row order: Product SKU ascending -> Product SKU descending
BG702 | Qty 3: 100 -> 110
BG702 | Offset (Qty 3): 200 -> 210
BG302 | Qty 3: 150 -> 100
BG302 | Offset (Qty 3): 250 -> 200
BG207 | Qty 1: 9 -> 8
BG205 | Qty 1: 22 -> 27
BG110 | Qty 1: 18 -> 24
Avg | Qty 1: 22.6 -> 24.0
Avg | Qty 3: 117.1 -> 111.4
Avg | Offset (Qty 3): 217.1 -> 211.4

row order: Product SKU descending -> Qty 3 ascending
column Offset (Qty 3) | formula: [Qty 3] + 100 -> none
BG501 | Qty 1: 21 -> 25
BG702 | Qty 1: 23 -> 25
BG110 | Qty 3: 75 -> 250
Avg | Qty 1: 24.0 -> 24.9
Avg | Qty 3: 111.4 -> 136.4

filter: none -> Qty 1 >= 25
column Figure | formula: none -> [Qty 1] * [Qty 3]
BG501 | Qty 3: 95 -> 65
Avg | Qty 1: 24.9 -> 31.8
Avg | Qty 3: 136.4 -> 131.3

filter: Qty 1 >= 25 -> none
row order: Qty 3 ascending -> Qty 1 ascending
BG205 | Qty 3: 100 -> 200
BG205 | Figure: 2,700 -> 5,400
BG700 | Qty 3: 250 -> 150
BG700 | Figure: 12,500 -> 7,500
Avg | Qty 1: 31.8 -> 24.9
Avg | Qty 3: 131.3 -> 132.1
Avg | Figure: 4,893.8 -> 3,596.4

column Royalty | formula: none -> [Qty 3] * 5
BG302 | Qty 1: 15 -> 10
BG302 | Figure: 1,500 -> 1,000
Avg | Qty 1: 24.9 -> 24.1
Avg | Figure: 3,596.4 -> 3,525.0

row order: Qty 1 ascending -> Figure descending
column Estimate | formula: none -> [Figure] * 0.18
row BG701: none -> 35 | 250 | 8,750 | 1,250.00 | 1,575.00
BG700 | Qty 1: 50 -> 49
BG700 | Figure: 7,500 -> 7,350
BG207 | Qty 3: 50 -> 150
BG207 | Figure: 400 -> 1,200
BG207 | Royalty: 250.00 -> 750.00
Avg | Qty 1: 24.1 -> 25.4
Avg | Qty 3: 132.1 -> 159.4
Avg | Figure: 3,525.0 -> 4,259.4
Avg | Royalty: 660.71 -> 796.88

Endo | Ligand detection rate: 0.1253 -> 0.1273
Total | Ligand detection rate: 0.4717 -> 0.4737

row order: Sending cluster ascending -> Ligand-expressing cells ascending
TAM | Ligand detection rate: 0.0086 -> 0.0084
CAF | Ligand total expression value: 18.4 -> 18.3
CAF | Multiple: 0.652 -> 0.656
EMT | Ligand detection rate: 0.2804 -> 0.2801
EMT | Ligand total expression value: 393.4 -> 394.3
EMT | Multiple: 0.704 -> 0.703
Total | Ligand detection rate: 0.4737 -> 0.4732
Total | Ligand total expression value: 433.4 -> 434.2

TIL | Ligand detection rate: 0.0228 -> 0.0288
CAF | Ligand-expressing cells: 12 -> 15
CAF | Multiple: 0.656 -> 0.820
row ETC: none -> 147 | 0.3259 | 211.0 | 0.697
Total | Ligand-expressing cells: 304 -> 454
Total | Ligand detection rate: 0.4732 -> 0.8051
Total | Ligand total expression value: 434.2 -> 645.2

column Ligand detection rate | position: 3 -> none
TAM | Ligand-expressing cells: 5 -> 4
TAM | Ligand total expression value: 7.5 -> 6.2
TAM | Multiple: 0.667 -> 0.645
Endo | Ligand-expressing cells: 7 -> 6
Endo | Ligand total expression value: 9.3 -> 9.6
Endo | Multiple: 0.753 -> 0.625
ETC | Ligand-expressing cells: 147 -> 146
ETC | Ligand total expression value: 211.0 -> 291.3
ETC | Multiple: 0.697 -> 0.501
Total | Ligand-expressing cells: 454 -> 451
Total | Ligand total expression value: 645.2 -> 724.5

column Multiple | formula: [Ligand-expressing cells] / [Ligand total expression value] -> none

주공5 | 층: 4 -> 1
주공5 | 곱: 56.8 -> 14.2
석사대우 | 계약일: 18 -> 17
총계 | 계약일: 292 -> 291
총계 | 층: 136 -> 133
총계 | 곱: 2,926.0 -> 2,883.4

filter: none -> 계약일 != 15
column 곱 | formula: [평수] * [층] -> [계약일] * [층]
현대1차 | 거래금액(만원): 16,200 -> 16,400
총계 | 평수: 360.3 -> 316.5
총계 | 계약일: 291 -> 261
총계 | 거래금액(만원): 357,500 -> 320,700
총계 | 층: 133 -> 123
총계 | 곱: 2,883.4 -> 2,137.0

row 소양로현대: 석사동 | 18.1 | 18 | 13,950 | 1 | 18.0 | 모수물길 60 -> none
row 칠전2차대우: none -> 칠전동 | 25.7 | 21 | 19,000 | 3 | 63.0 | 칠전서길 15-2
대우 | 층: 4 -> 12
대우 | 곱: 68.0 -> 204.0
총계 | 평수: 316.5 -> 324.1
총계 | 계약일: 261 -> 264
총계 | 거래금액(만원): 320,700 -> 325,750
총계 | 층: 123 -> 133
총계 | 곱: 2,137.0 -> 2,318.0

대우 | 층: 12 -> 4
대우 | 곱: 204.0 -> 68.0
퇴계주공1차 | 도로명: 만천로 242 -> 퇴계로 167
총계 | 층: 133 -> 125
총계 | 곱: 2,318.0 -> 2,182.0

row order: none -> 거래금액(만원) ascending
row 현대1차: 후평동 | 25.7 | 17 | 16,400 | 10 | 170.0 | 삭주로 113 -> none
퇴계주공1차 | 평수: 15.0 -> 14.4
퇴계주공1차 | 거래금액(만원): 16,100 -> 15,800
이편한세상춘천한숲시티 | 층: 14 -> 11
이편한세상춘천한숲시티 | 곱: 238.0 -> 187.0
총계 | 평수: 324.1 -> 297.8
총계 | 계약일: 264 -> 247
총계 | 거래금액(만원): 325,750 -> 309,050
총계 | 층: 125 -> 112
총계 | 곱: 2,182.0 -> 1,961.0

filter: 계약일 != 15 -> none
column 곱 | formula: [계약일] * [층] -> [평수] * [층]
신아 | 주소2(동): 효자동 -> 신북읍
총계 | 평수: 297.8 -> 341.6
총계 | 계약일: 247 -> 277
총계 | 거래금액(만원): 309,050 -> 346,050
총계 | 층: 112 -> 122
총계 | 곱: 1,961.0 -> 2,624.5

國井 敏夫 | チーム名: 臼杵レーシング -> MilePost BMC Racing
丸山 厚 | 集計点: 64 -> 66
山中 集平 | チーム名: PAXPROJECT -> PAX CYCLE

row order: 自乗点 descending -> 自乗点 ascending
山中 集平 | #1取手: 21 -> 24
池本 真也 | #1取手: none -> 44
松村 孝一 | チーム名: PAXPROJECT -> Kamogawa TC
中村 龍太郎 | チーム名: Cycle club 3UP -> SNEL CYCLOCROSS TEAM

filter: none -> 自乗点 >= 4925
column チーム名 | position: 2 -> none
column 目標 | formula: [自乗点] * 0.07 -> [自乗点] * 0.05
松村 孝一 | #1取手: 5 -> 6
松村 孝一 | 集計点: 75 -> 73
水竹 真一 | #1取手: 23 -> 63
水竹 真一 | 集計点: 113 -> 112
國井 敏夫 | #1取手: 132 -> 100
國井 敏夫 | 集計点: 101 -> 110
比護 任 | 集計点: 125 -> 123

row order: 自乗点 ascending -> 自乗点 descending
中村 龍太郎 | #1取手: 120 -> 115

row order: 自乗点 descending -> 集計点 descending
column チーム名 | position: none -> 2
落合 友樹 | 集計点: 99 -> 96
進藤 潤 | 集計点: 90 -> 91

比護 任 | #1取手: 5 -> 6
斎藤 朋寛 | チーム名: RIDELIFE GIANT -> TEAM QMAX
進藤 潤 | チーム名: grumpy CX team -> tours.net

# # #

Aim of the task: The required output is the stretch of entries above from the line containing "총계 | 계약일: 247 -> 277" through the line containing "池本 真也 | #1取手: none -> 44", reproduced exactly.

Your response:
총계 | 계약일: 247 -> 277
총계 | 거래금액(만원): 309,050 -> 346,050
총계 | 층: 112 -> 122
총계 | 곱: 1,961.0 -> 2,624.5

國井 敏夫 | チーム名: 臼杵レーシング -> MilePost BMC Racing
丸山 厚 | 集計点: 64 -> 66
山中 集平 | チーム名: PAXPROJECT -> PAX CYCLE

row order: 自乗点 descending -> 自乗点 ascending
山中 集平 | #1取手: 21 -> 24
池本 真也 | #1取手: none -> 44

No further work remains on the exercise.